**Instructions to follow:**
In the records below, find the line that contains "The system maintains", then write out that line and each one after it exactly, up to and including the last.

**Extracted material:**
========================================================================
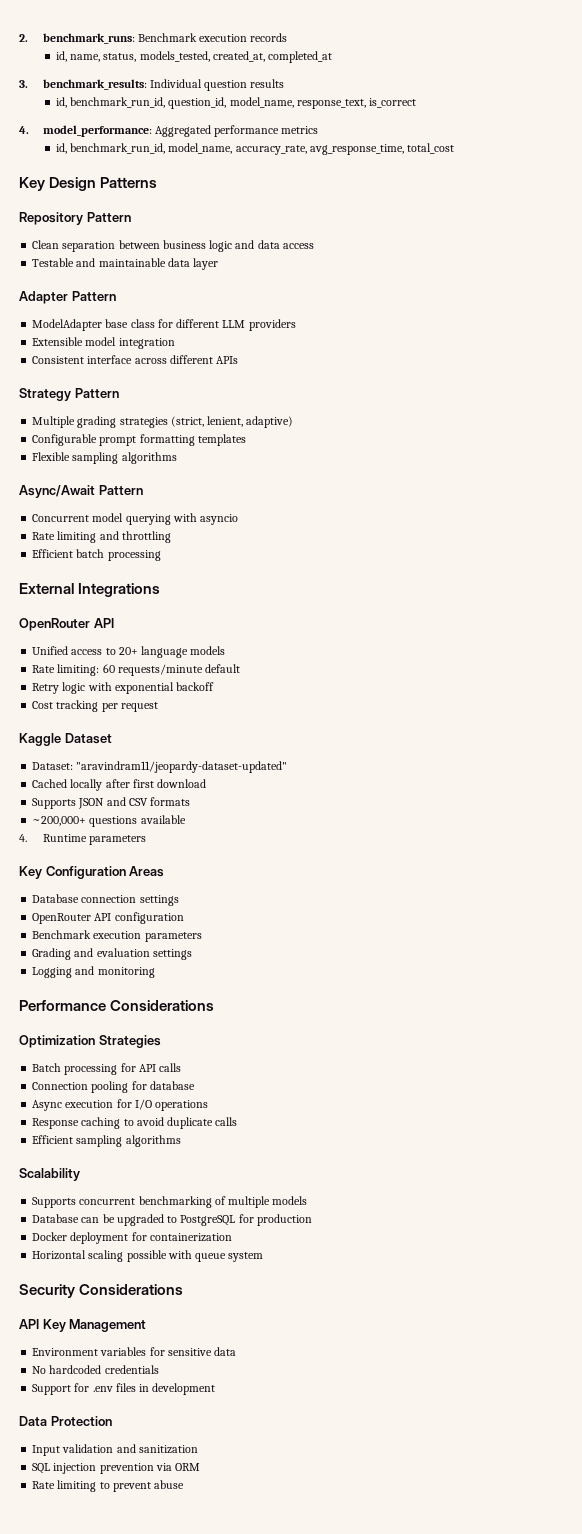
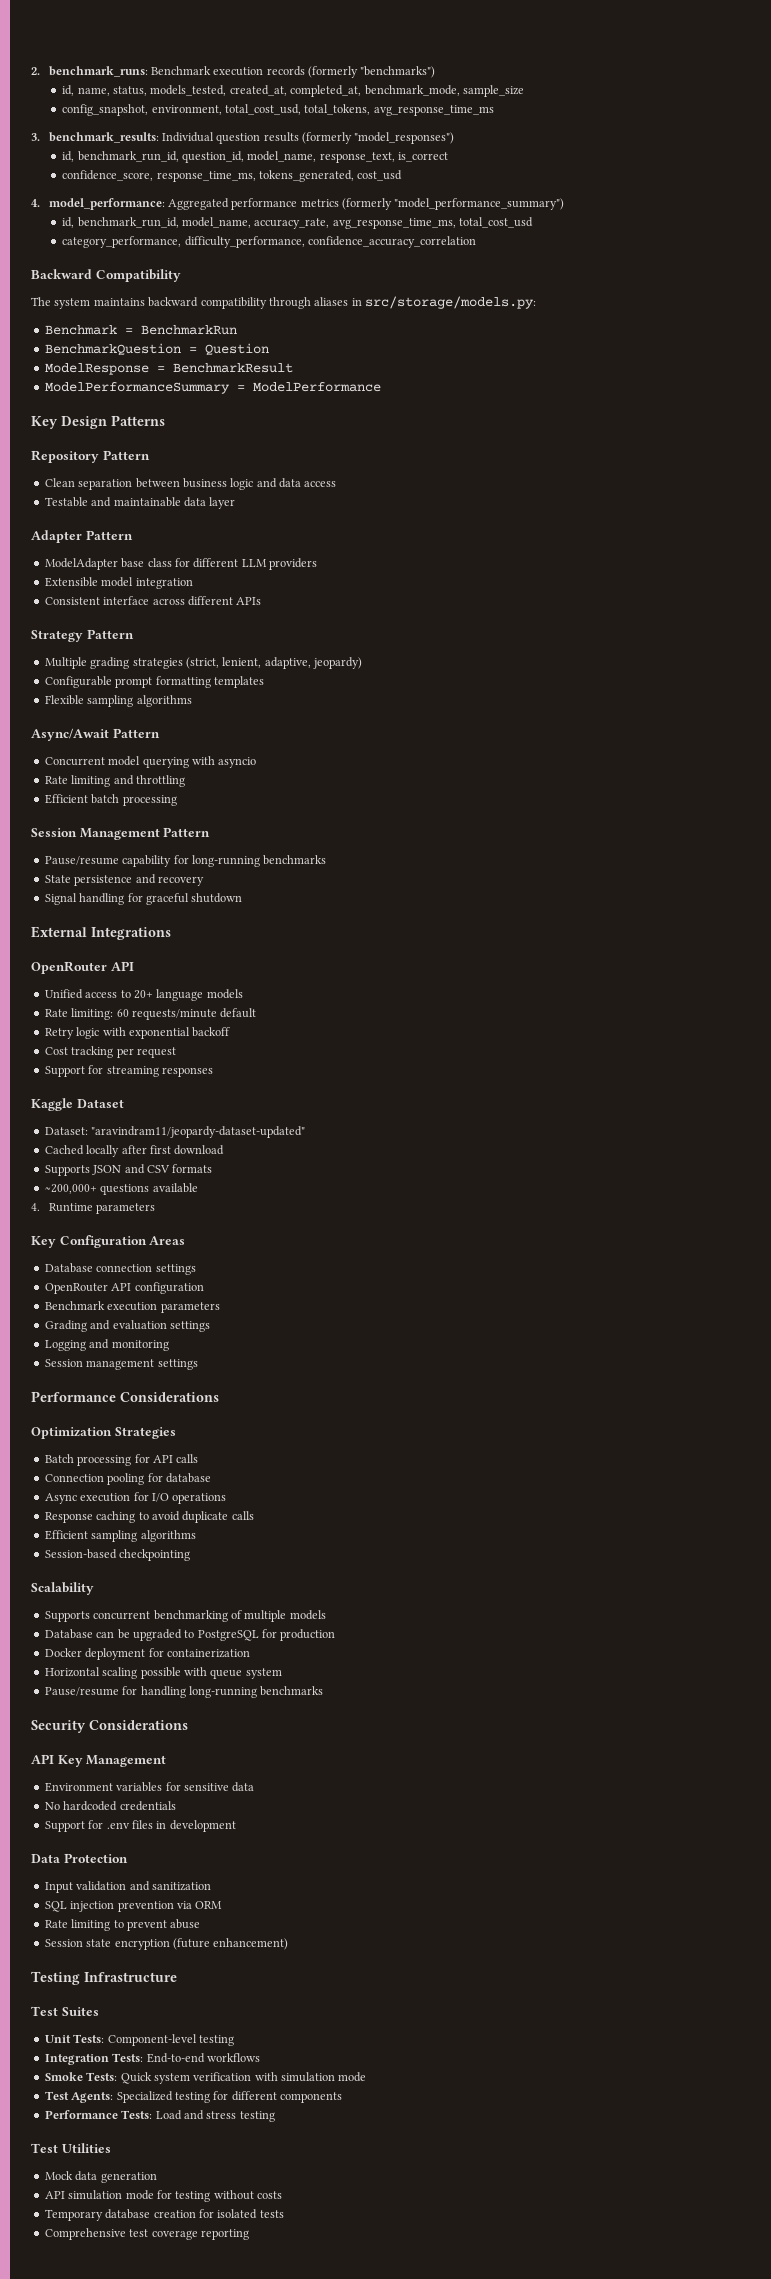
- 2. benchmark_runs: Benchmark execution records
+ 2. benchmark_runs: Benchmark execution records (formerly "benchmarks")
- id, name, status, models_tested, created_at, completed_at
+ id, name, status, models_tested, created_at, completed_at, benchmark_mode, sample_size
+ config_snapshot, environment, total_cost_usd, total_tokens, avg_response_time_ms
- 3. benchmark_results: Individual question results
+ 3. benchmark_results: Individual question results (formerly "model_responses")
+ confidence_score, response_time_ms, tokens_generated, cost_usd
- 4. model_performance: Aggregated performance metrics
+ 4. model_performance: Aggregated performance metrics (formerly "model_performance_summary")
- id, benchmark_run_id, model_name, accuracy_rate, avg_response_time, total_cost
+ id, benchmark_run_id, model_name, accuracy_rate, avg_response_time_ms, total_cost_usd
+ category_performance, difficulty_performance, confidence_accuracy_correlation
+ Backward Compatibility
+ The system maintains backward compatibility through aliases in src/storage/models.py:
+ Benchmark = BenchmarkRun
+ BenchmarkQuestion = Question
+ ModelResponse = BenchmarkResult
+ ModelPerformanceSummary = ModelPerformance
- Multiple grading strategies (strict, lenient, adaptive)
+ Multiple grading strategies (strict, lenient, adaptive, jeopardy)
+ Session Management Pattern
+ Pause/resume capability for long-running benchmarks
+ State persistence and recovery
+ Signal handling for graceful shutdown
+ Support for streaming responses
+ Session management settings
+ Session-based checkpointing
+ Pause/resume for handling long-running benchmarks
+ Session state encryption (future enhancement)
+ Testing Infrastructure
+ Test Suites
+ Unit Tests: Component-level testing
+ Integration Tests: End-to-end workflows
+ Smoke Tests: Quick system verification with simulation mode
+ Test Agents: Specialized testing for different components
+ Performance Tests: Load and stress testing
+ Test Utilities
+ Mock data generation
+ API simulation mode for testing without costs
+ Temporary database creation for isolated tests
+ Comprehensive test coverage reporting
========================================================================
**Exercise answer:**
+ The system maintains backward compatibility through aliases in src/storage/models.py:
+ Benchmark = BenchmarkRun
+ BenchmarkQuestion = Question
+ ModelResponse = BenchmarkResult
+ ModelPerformanceSummary = ModelPerformance
- Multiple grading strategies (strict, lenient, adaptive)
+ Multiple grading strategies (strict, lenient, adaptive, jeopardy)
+ Session Management Pattern
+ Pause/resume capability for long-running benchmarks
+ State persistence and recovery
+ Signal handling for graceful shutdown
+ Support for streaming responses
+ Session management settings
+ Session-based checkpointing
+ Pause/resume for handling long-running benchmarks
+ Session state encryption (future enhancement)
+ Testing Infrastructure
+ Test Suites
+ Unit Tests: Component-level testing
+ Integration Tests: End-to-end workflows
+ Smoke Tests: Quick system verification with simulation mode
+ Test Agents: Specialized testing for different components
+ Performance Tests: Load and stress testing
+ Test Utilities
+ Mock data generation
+ API simulation mode for testing without costs
+ Temporary database creation for isolated tests
+ Comprehensive test coverage reporting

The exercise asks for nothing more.